Try it: Your answer consists of the lines in the data that contain "fully". Copy each of them.

Input records:
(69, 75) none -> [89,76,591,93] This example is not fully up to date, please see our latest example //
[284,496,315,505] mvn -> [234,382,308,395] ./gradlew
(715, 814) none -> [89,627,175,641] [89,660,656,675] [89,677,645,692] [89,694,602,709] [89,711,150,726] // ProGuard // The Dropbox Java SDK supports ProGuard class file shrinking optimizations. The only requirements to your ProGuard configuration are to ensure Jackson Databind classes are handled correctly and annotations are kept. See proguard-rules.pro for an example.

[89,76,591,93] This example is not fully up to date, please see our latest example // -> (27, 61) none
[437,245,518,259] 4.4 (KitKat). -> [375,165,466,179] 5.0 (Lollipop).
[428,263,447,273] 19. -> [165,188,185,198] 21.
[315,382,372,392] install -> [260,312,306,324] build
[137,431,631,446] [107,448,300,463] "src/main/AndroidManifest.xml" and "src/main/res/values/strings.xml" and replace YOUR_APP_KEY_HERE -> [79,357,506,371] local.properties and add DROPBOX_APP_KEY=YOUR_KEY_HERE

The answer:
(69, 75) none -> [89,76,591,93] This example is not fully up to date, please see our latest example //
[89,76,591,93] This example is not fully up to date, please see our latest example // -> (27, 61) none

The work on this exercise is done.